Emekli büyükelçi, CHP'li vekilden yeni sistem ve liyakat uyarıları

Nurzen Amuran sordu CHP İstanbul Milletvekili Ünal Çeviköz yanıtladı. Çeviköz, "Liyakat ve tecrübe aranmaksızın büyükelçi olarak görevlendirilen kişilerin atandıkları ülkelerin, Türkiye’nin ‘yeni sistemi’ için taşıdıkları önem üzerinde düşünmek, içinden geçmekte olduğumuz dönüşüm ve gerileme sürecini anlamak için önemli ipuçları taşımaktadır..." dedi.

İşte o röportaj:

Nurzen Amuran- Sayın Çeviköz İstanbul milletvekili oldunuz. Kutluyoruz sizi. Bu hafta sizinle dış politikayı konuşalım istiyoruz. Ancak ülkemizde yeni sistemle birlikte pek çok değişiklik oldu. TSK yanında Merkez Bankası Dış işleri  ve Maliye Bakanlıklarında şimdiye kadar devlet gelenekleri değişmemişti. Yıllar önce Maliye Bakanlığında Bakana rağmen vergi müfettişleri bir konuyla ilgili bağımsız rapor yazmışlar, Bakan’da rapora evet demek durumunda kalmıştı. Sistem değişmeden önce iki büyükelçimizin Merkeze geri çekilmesine tanık olmuştuk. Bazı gazetelerde sıradan bir haber olarak geçmişti… Ancak kararname hazırlanmadan hiçbir gerekçe gösterilmeden geri çekilmişlerdi. Geri çekilenler büyükelçi konumunda olan görevlilerdi. Uzun yıllar büyükelçilik yaptınız. Bu rutin bir uygulama mıydı?

Ünal Çeviköz - Devlet yönetiminin giderek merkezileşmesi, denetimsizleşmesi ve keyfileşmesinin yansımalarını Dışişleri Bakanlığı’nın teşkilat yapısına ve atamalara yapılan müdahalelerde bir süredir gözlemliyorduk.

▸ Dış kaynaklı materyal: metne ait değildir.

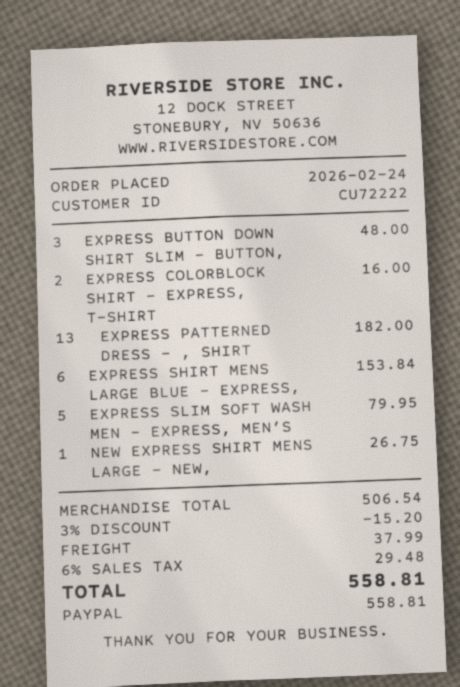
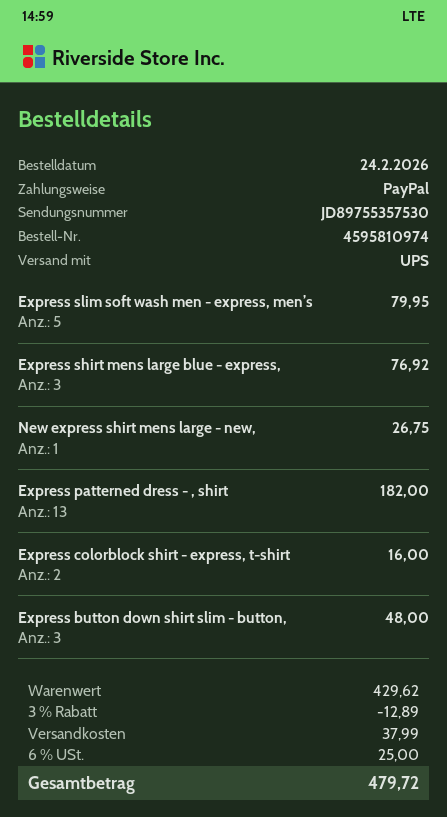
EXPRESS SHIRT MENS LARGE BLUE - EXPRESS,: 6 for 153.84 -> 3 for 76.92
subtotal: 506.54 -> 429.62
discount: 3% = 15.20 -> 3% = 12.89
tax: 6% = 29.48 -> 6% = 25.00
total: 558.81 -> 479.72

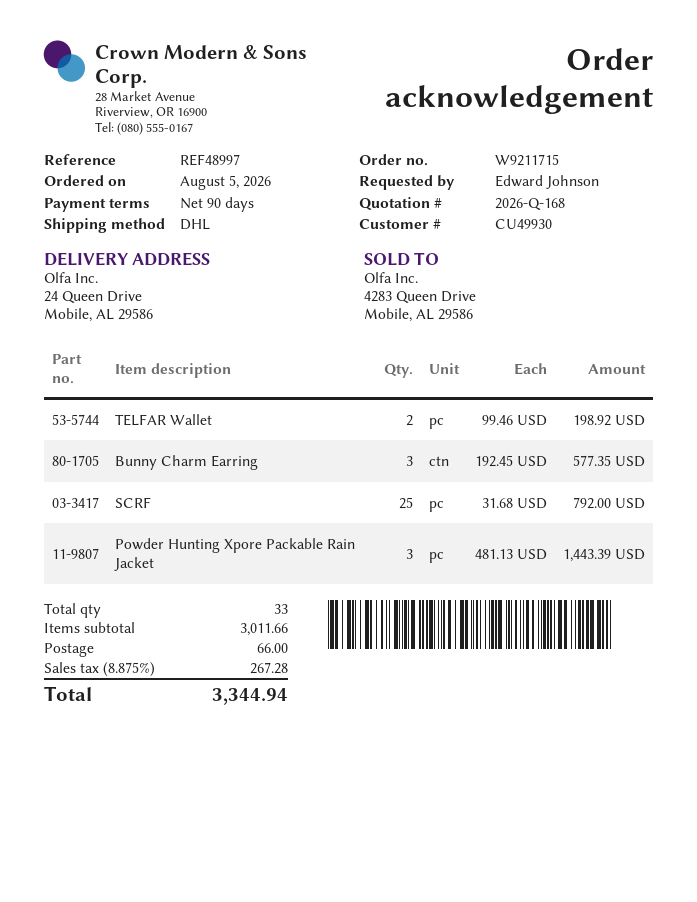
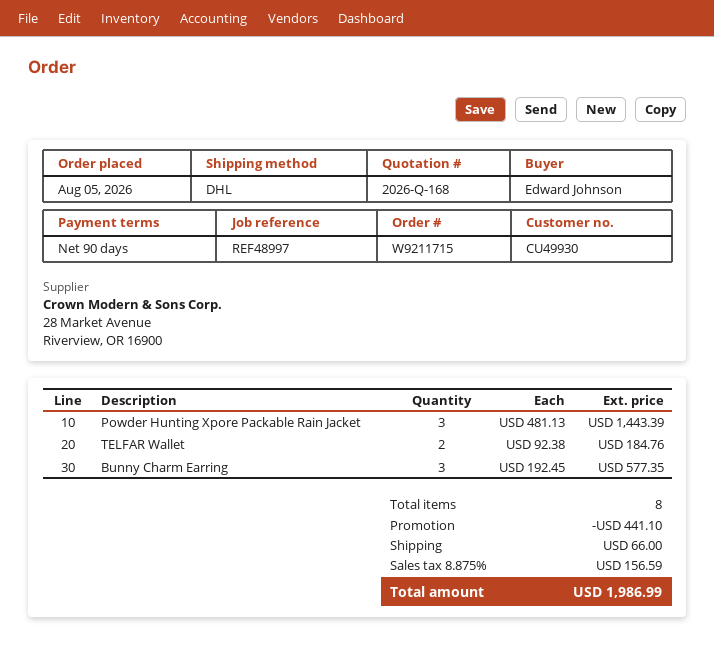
TELFAR Wallet: 2 x 99.46 = 198.92 -> 2 x 92.38 = 184.76
SCRF: 25 x 31.68 = 792.00 -> none
total quantity: 33 -> 8
discount: none -> 441.10
tax: 8.875% = 267.28 -> 8.875% = 156.59
total: 3344.94 -> 1986.99

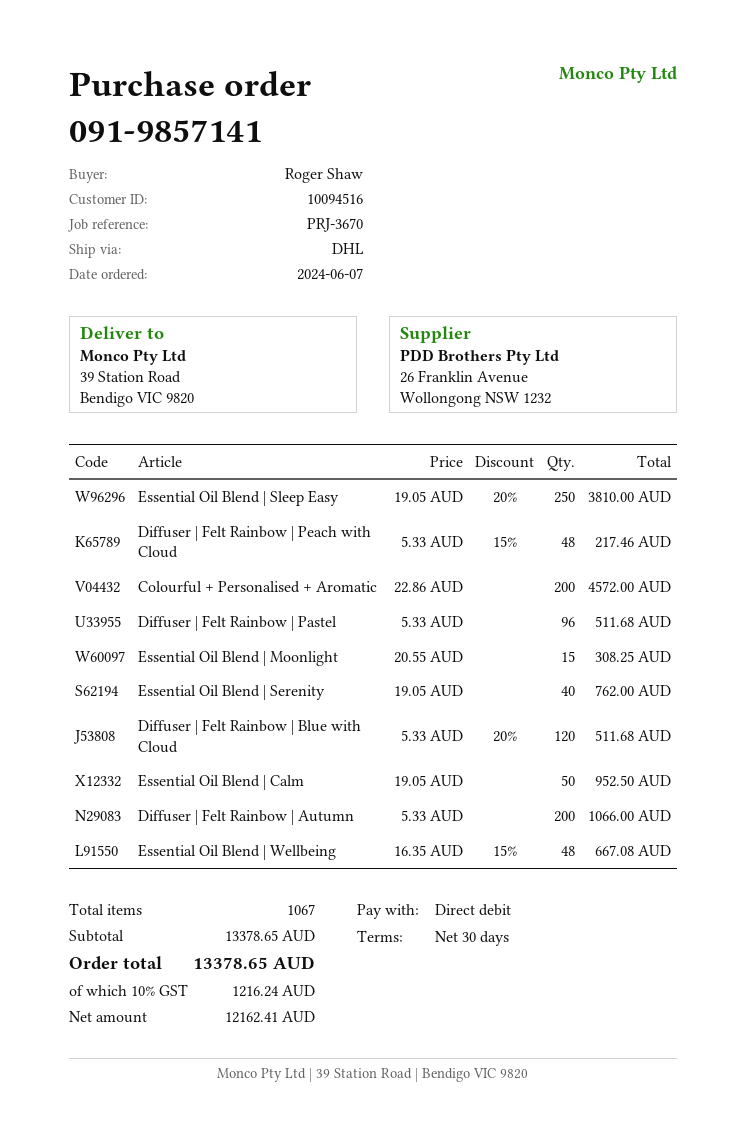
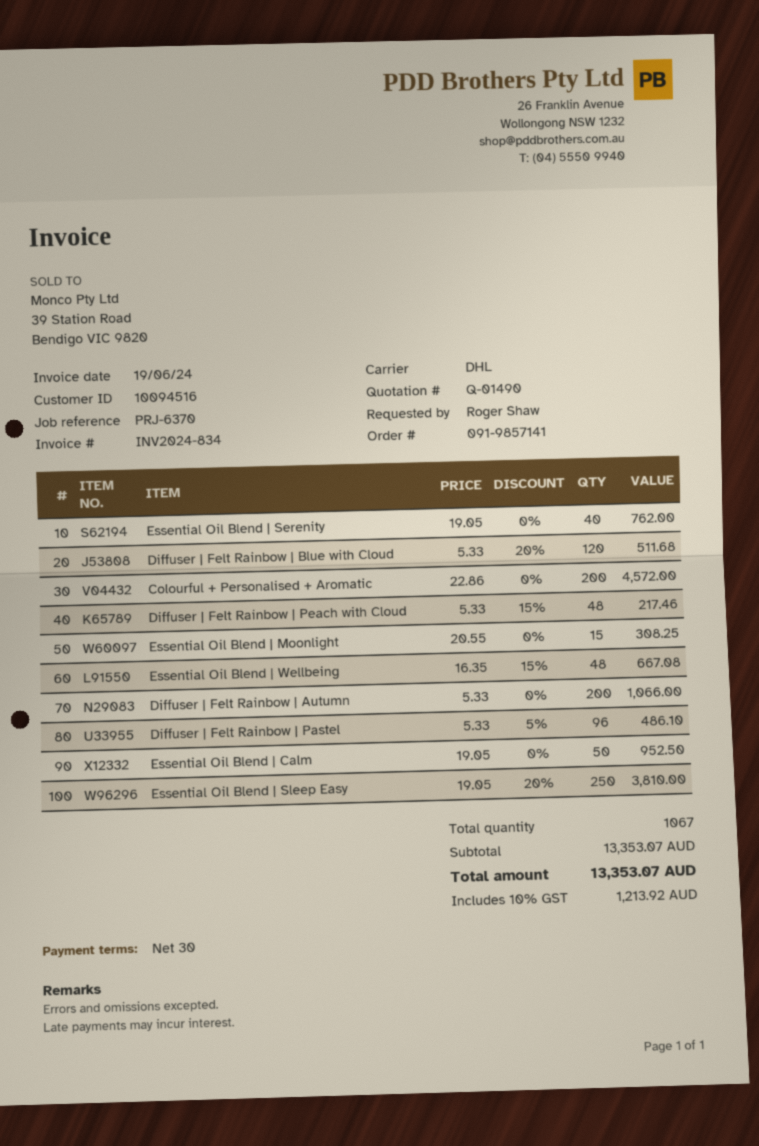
reference: PRJ-3670 -> PRJ-6370
Diffuser | Felt Rainbow | Pastel: 96 x 5.33 = 511.68 -> 96 x 5.33 - 5% = 486.10
subtotal: 13378.65 -> 13353.07
tax: 10% = 1216.24 -> 10% = 1213.92
total: 13378.65 -> 13353.07

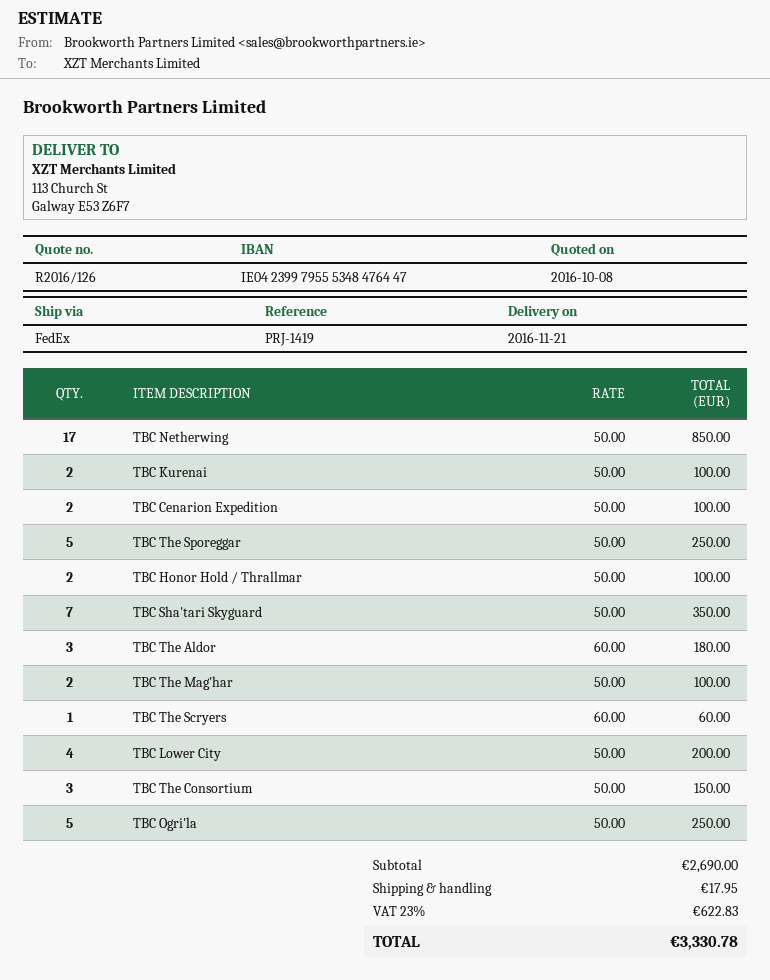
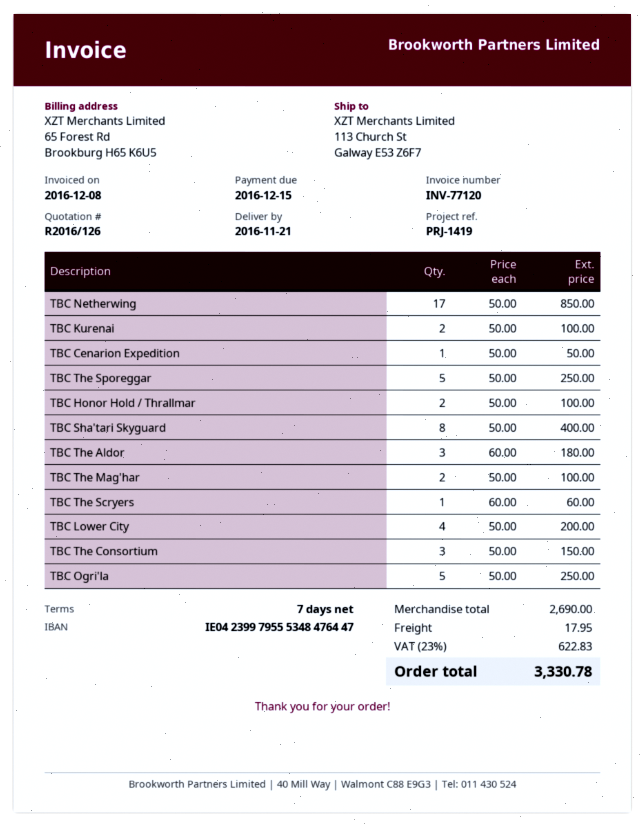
TBC Cenarion Expedition: 2 x 50.00 = 100.00 -> 1 x 50.00 = 50.00
TBC Sha'tari Skyguard: 7 x 50.00 = 350.00 -> 8 x 50.00 = 400.00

Her devlet kurumu gibi, Dışişleri Bakanlığı da maalesef son zamanlarda bu tür uygulamalara kurban edilmeye başlandı. Söz konusu merkeze alma kararları elbette rutin değildir. Ancak rutin dışı uygulamaları Dışişleri mesleğinden olmayan Büyükelçi atamaları ile birlikte düşünmek yerinde olur. Son zamanlarda böyle atamalar da artmaya başladı. Büyükelçilik ne yazık ki artık mesleki bir gelişimin sonucu hak edilen bir makam olmaktan çıkarak belli bir zümreye dağıtılan bir tür ödüle dönüştü. Bu tablo, Türkiye’nin itibarını giderek zayıflatmaktadır. Liyakat ve tecrübe aranmaksızın büyükelçi olarak görevlendirilen kişilerin atandıkları ülkelerin, Türkiye’nin ‘yeni sistemi’ için taşıdıkları önem üzerinde düşünmek, içinden geçmekte olduğumuz dönüşüm ve gerileme sürecini anlamak için önemli ipuçları taşımaktadır. 

Amuran - Cumhurbaşkanlığı sistemine geçilmeden önce Dışişleri bakan yardımcıları siyasi değil bakanlık içinden seçildi. Yeni sistem, dış politikanın Cumhurbaşkanlığı bünyesinde “Güvenlik ve Dış Politikalar Kurulu” tarafından yönetilmesini öngörüyor. Yeni yapılanma ile bazı yönetim birimlerine siyasiler tarafından atamaların yapılacağı Dışişleri bünyesinde kaygı yarattı, sakıncaları neler olabilir?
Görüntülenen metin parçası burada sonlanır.